5. Fructolysis index: It is defined as the amount of fructose which is utilized by 109 number of spermatozoa in one hour at a temperature of 37 C. The amount of fructose metabolized in the semen sample is directly proportional to the metabolic activity of spermatozoa. The rate of fructose utilization has got direct relationship with the semen quality. Measuring the disappearance of sugars and the lactic acid accumulation by a number of spermatozoa under specific condition and in a specified time is termed as fructolysis. Always, a significant correlation is found between fructolysis and sperm concentration.

6. Oxygen Utilization Test: Active sperms can take-up the maximum volume of oxygen per unit time. Volume of CO2 produced by the spermatozoa per unit of time divided by the volume of O2 consumed in the same unit of time is termed as respiratory quotient (ZO2). The ZO2 value of Bull semen is found to be 21. This test indicates live percentage of spermatozoa and spermatozoa activity.
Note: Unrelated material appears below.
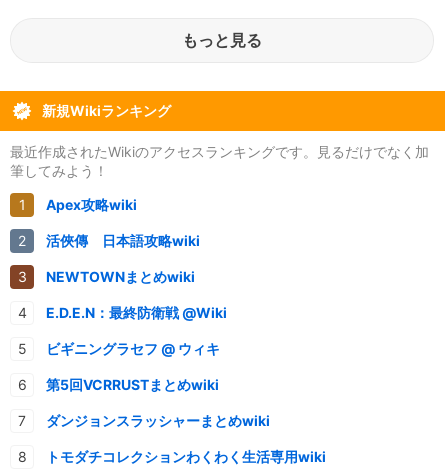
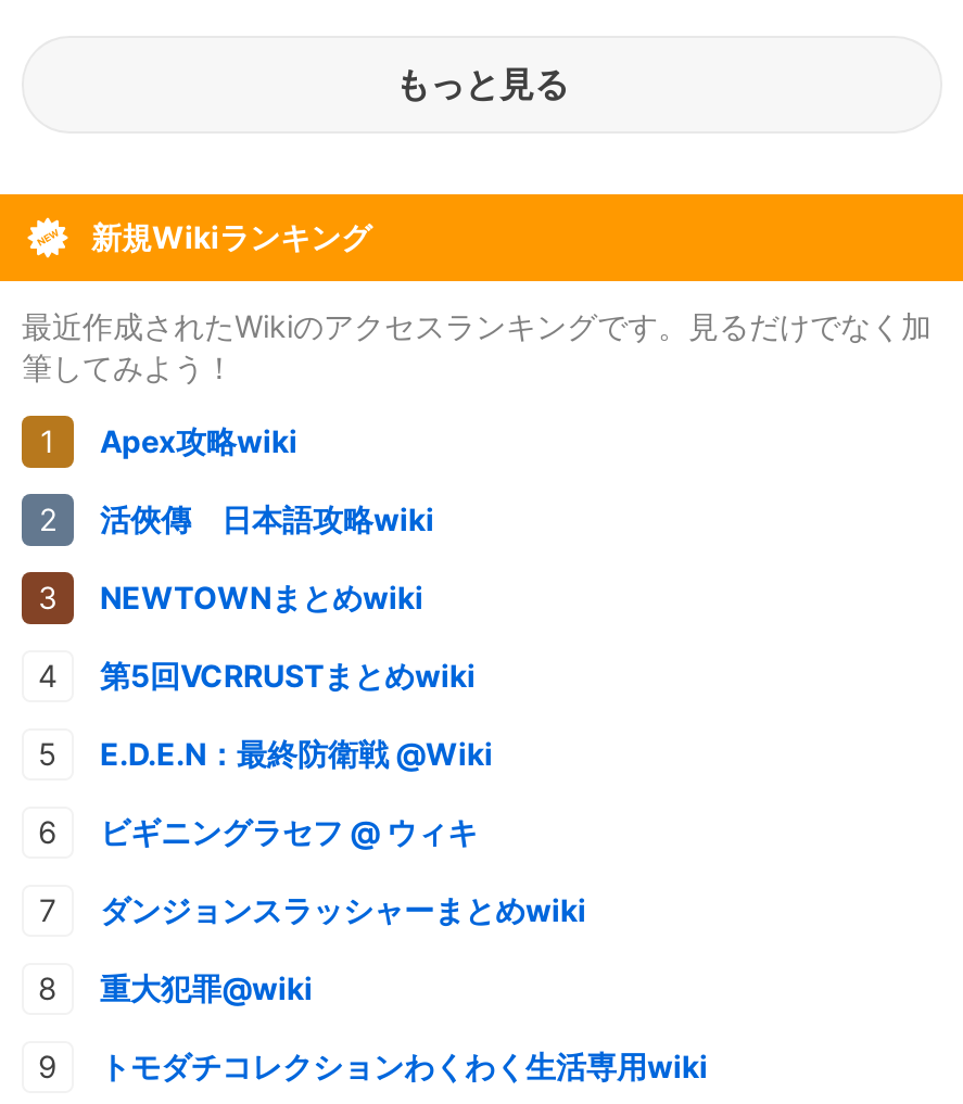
moved [46,376,219,393] -> [100,656,476,693]: 第5回VCRRUSTまとめwiki
none -> [100,969,313,1005] 重大犯罪@wiki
7. Pyruvate Utilization Test: Semen quality could be graded in relation to the O2 consumption after the addition of pyruvate and pyruvate plus 2:4 dinitrophenol. To reduce the exogenous metabolism to a low level, fluoride is added to the sample. Upon addition of pyruvate, there will be an increase in oxygen consumption in high fertile bull semen and low fertile bull semen. Upon addition of 2:4 dinitrophenol, uptake will be increased up to two folds and there will be no increase in low fertile bulls. Monometric equipment can be used to measure oxygen uptake.

MICROSCOPIC EXAMINATION

Microscopic examination indicates analyzing the sperm characteristics using microscope

1. Presence of other cells: The following are the materials may be present inside the semen. From the animals, the foreign materials may be dung, pus, urine, hair and dust. Semen can also be contaminated by sand, insects, bedding materials and dried dung, if the animals are not properly cleaned. While using Artificial Vagina, semen can be contaminated with lubricant jelly, dusting powder and water.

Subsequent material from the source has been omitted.